[Entries provided Boundary: Start]

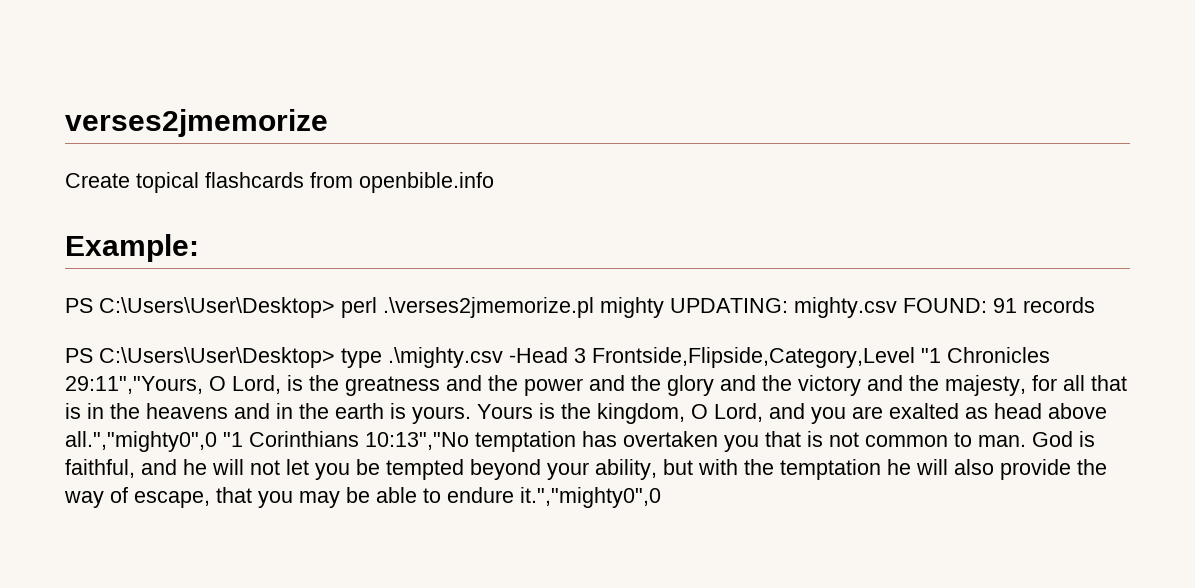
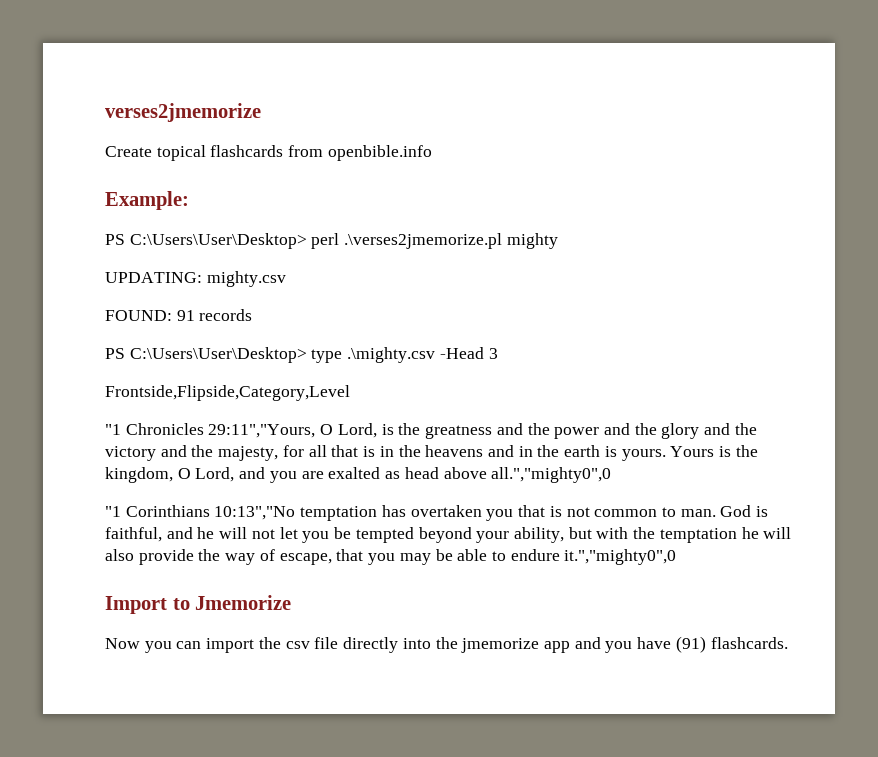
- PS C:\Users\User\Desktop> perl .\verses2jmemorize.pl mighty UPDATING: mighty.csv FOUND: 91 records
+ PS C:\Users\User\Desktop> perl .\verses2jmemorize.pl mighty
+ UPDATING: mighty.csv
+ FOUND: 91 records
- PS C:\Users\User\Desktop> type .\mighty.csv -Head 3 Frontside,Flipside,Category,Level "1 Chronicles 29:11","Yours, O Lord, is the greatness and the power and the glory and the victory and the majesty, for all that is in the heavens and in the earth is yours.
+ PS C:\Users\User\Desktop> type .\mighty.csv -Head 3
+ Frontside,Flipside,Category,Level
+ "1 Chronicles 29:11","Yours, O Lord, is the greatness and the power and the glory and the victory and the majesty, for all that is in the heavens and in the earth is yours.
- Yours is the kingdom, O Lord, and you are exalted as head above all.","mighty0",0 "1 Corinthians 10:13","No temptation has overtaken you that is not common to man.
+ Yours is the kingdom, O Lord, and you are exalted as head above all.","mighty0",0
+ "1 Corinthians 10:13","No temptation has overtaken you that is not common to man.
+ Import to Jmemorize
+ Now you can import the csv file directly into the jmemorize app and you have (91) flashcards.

[Entries provided Boundary: End]

Brief: The response should repeat each record precisely and contain no pictures.

Solution to this task:
- PS C:\Users\User\Desktop> perl .\verses2jmemorize.pl mighty UPDATING: mighty.csv FOUND: 91 records
+ PS C:\Users\User\Desktop> perl .\verses2jmemorize.pl mighty
+ UPDATING: mighty.csv
+ FOUND: 91 records
- PS C:\Users\User\Desktop> type .\mighty.csv -Head 3 Frontside,Flipside,Category,Level "1 Chronicles 29:11","Yours, O Lord, is the greatness and the power and the glory and the victory and the majesty, for all that is in the heavens and in the earth is yours.
+ PS C:\Users\User\Desktop> type .\mighty.csv -Head 3
+ Frontside,Flipside,Category,Level
+ "1 Chronicles 29:11","Yours, O Lord, is the greatness and the power and the glory and the victory and the majesty, for all that is in the heavens and in the earth is yours.
- Yours is the kingdom, O Lord, and you are exalted as head above all.","mighty0",0 "1 Corinthians 10:13","No temptation has overtaken you that is not common to man.
+ Yours is the kingdom, O Lord, and you are exalted as head above all.","mighty0",0
+ "1 Corinthians 10:13","No temptation has overtaken you that is not common to man.
+ Import to Jmemorize
+ Now you can import the csv file directly into the jmemorize app and you have (91) flashcards.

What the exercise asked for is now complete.